Que tenhamos esta constante preocupação: a de avaliar, dia-a-dia, nosso exercício profissional, para direcioná-lo sempre em favor da justiça e, nunca, em favor de nossos próprios interesses pessoais, sejam estes decorrentes de mera vaidade, sejam derivados da legítima necessidade de remuneração.

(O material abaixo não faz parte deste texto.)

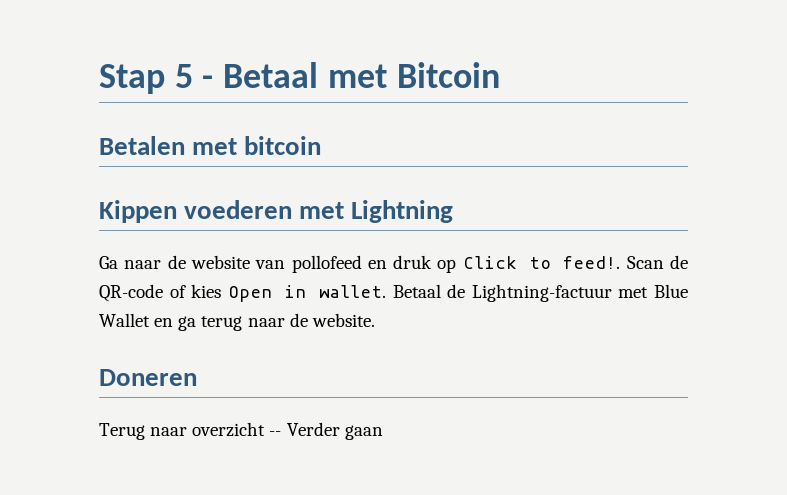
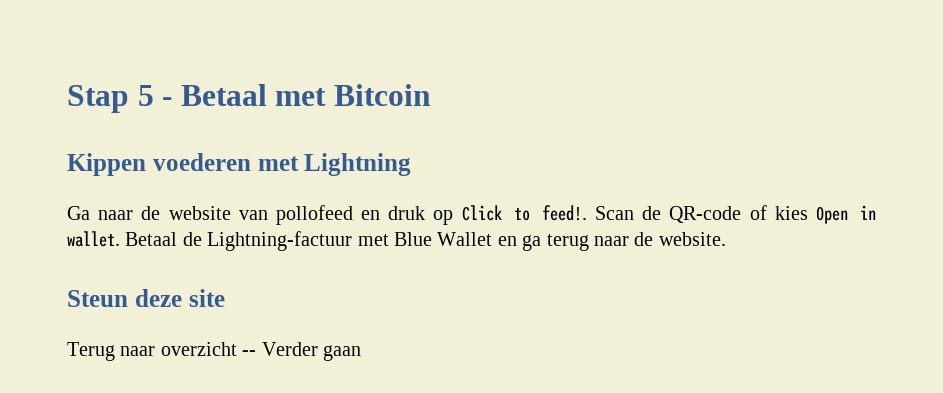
[99,136,322,155] // Betalen met bitcoin -> (431, 95) none
[99,369,197,386] Doneren -> [67,289,225,307] Steun deze site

Por outro lado, como espíritas, estejamos atentos para não alimentar a singela arrogância de achar que apenas o espírita tem compromisso com o bem e com a caridade. Quantos que se dizem ateus mantêm sentimentos e condutas muito mais cristãs que muitos oradores e dirigentes espíritas! E o exemplo, mais uma vez, de Dom Hélder está a nos lembrar que muitos sacerdotes católicos – ou pastores, rabinos, pais-de-santo – valem-se de sua atuação religiosa para lutar o bom combate, buscando o justo e a virtude.

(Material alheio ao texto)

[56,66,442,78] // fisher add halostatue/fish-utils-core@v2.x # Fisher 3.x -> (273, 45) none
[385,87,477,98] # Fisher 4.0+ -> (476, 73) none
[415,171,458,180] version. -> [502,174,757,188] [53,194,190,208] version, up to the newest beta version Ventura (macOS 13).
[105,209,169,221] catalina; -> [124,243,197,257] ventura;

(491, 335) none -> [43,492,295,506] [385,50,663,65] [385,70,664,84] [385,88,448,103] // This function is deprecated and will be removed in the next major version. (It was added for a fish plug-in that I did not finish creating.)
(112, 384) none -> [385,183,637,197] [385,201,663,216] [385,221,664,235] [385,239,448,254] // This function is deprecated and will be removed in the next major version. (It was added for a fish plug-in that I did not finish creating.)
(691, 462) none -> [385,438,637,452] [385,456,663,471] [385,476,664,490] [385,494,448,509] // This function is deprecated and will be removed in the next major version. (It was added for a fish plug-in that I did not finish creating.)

Tão grande era a sinceridade íntima e a honestidade de Dom Hélder que, depois de desencarnado, volta para ensinar amor e justiça às pessoas. Os espíritas ganharam, há alguns meses, interessante obra mediúnica de sua autoria, na qual, a par de reiterar, com a simplicidade dos sábios, aqueles velhos temas que sempre o preocuparam, permitiram-lhe reafirmar sua crença na doutrina católica e seu profundo respeito e amor pela Igreja. Embora reconhecendo, com alguma perplexidade, mas de modo inquestionável, a possibilidade do contato mediúnico, reafirmou sua esperança num mundo mais justo e mais fraterno.
Vale a leitura: “Novas Utopias”, pelo médium Carlos Pereira, Editora “Luminus – Iluminando Corações”, Belo Horizonte, 2007.
No capítulo 33, o autor traz interessante crônica sobre a conquista da paz, tema do grande evento com o qual a AJE São Paulo pretende encerrar suas atividades de 2008, em dezembro próximo. Lembra ele que “a paz no mundo, sabe-se, depende exclusivamente da paz interior de cada homem” e que “viver em paz requer, antes de tudo, um desapego de si e um encontro com o irmão”. E mais adiante, destaca: “quem ama, ao pensar em si, não pensa em exclusividade, pensa, por amor, em incluir o próximo naquilo que deseja para si. Ora, se deseja o bem para si, deseja também o bem para o próximo”.
Destaca, portanto, a necessidade de encararmos a paz como uma relação, ao mesmo tempo, de mergulho interior e de compromisso com o próximo. Chama-nos a uma atitude, no sentido de mudarmos nossos estados mentais para que sentimentos e ações tornem-se pacíficos, isto, destinados ao bem do próximo.
Sua advertência, neste sentido, é eloqüente: “…a construção de sua paz interior que é construída mediante o esforço constante de autodomínio. Precisamos nos controlar mais para não encolerizarmos, não perdermos a paciência com qualquer coisa, em refrear impulsos malévolos que todos ainda possuímos, em se vigiar para não querer invadir o espaço do outro. Se respeitarmos o outro imediatamente evitaremos a possibilidade do conflito. A paz se constrói num ambiente de disciplina e na busca da reciprocidade dos sentimentos, porque quando desejamos o bem a alguém, a tendência natural é o outro responder na mesma moeda e aí já criamos, espontaneamente, uma ambiência pacífica”.
Enfim, lutar pela paz nada mais é que lutar pela justiça; e, ao mesmo tempo, não há como lutar pela justiça sem que sejamos pacíficos.
Então, profissionais do Direito espíritas: tornemo-nos pacíficos para que possamos lutar por justiça. Tomemos uma atitude pela paz!